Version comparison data
******

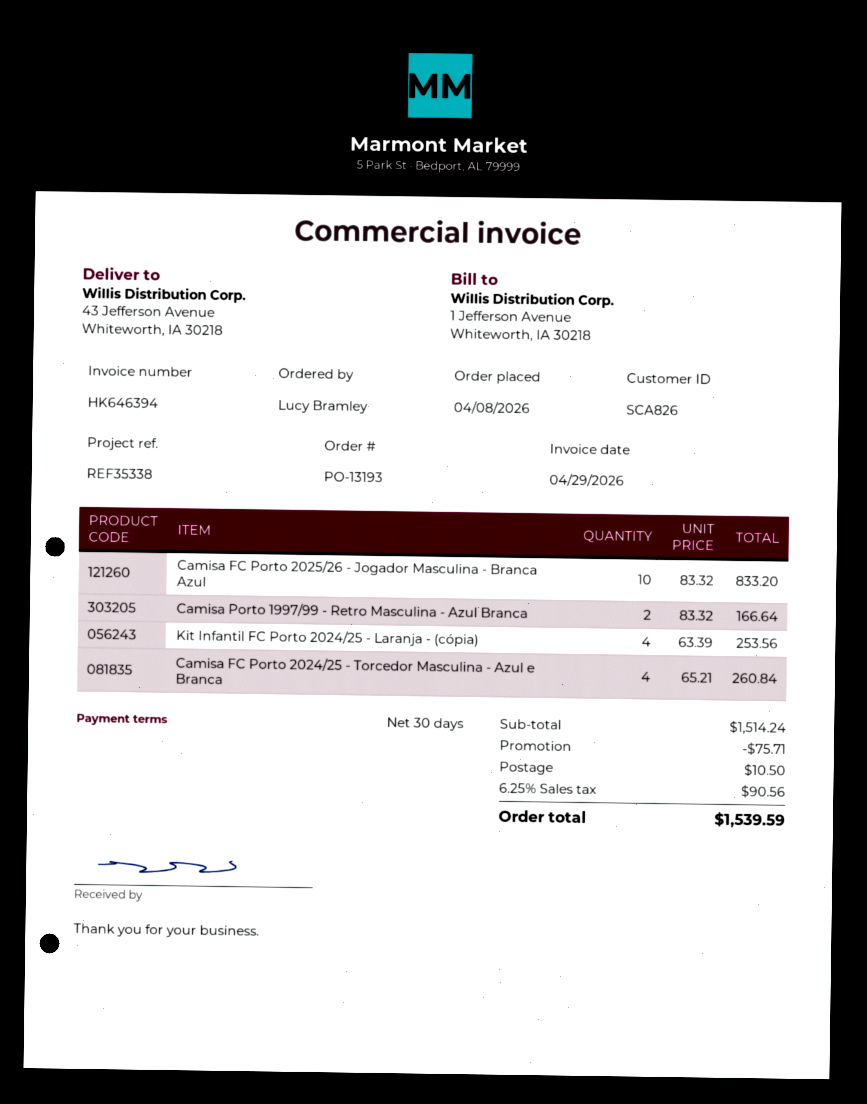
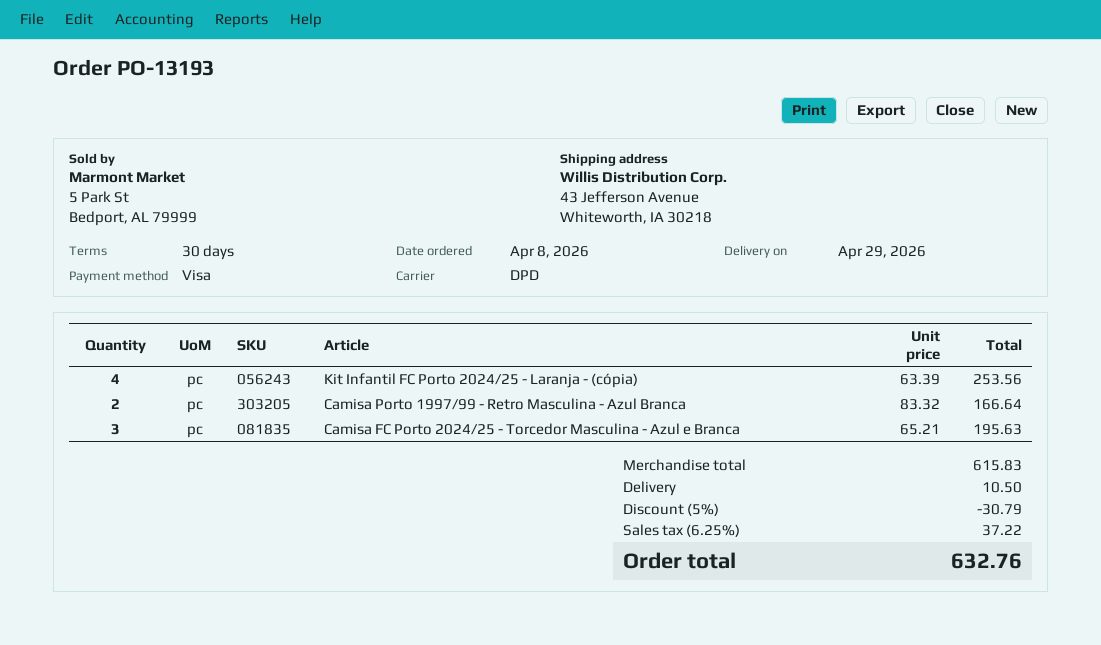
Camisa FC Porto 2025/26 - Jogador Masculina - Branca Azul: 10 x 83.32 = 833.20 -> none
Camisa FC Porto 2024/25 - Torcedor Masculina - Azul e Branca: 4 x 65.21 = 260.84 -> 3 x 65.21 = 195.63
subtotal: 1514.24 -> 615.83
discount: 75.71 -> 30.79
tax: 6.25% = 90.56 -> 6.25% = 37.22
total: 1539.59 -> 632.76

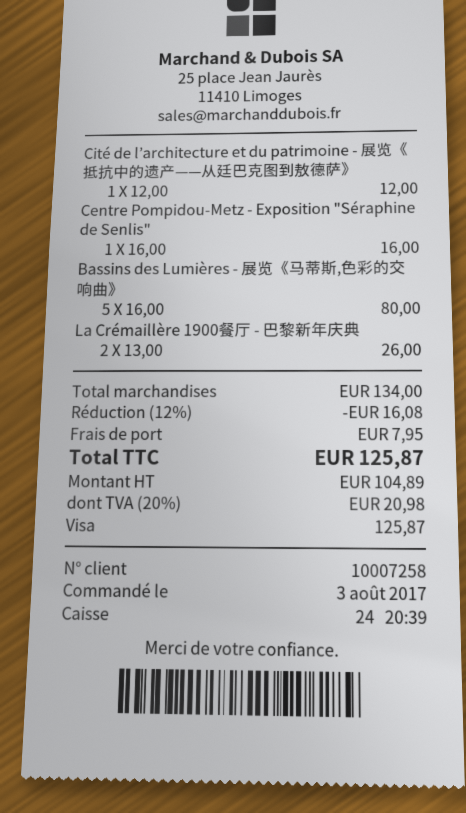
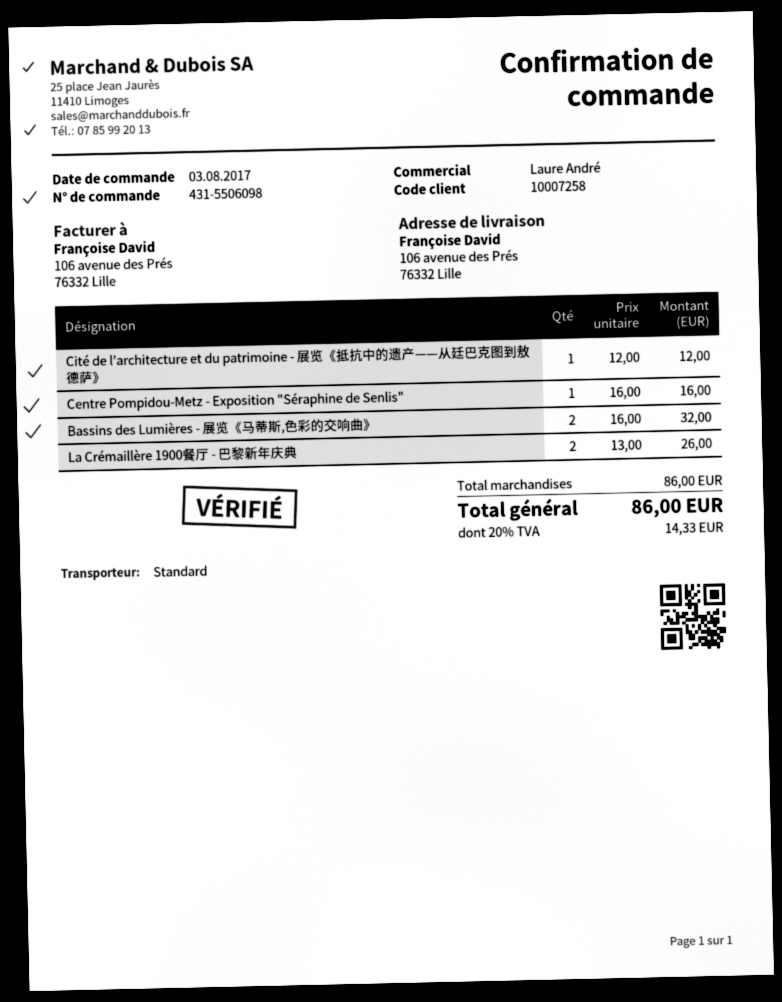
Bassins des Lumières - 展览《马蒂斯,色彩的交响曲》: 5 x 16.00 = 80.00 -> 2 x 16.00 = 32.00
subtotal: 134.00 -> 86.00
discount: 12% = 16.08 -> none
shipping: 7.95 -> none
tax: 20% = 20.98 -> 20% = 14.33
total: 125.87 -> 86.00

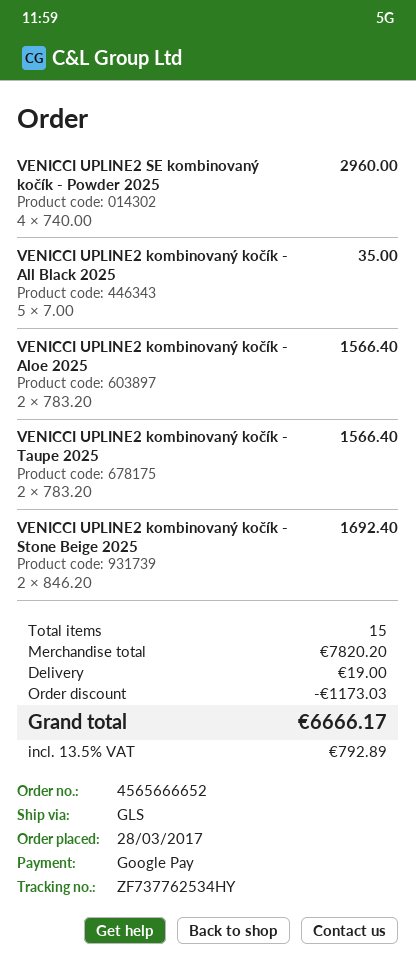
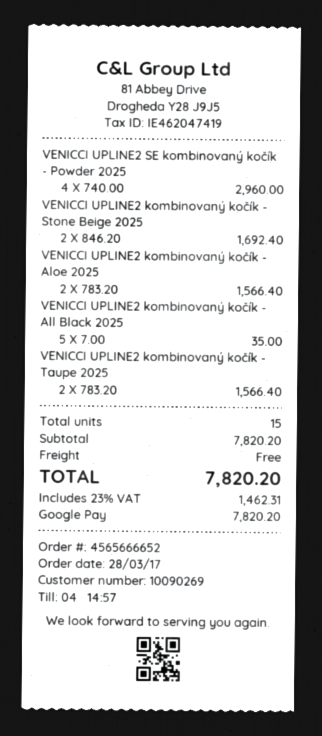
discount: 1173.03 -> none
shipping: 19.00 -> 0.00
tax: 13.5% = 792.89 -> 23% = 1462.31
total: 6666.17 -> 7820.20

******

**TASK DIRECTIONS:** The records are to be returned verbatim. Skip any picture they contain.

**TASK SOLUTION:**
Camisa FC Porto 2025/26 - Jogador Masculina - Branca Azul: 10 x 83.32 = 833.20 -> none
Camisa FC Porto 2024/25 - Torcedor Masculina - Azul e Branca: 4 x 65.21 = 260.84 -> 3 x 65.21 = 195.63
subtotal: 1514.24 -> 615.83
discount: 75.71 -> 30.79
tax: 6.25% = 90.56 -> 6.25% = 37.22
total: 1539.59 -> 632.76

Bassins des Lumières - 展览《马蒂斯,色彩的交响曲》: 5 x 16.00 = 80.00 -> 2 x 16.00 = 32.00
subtotal: 134.00 -> 86.00
discount: 12% = 16.08 -> none
shipping: 7.95 -> none
tax: 20% = 20.98 -> 20% = 14.33
total: 125.87 -> 86.00

discount: 1173.03 -> none
shipping: 19.00 -> 0.00
tax: 13.5% = 792.89 -> 23% = 1462.31
total: 6666.17 -> 7820.20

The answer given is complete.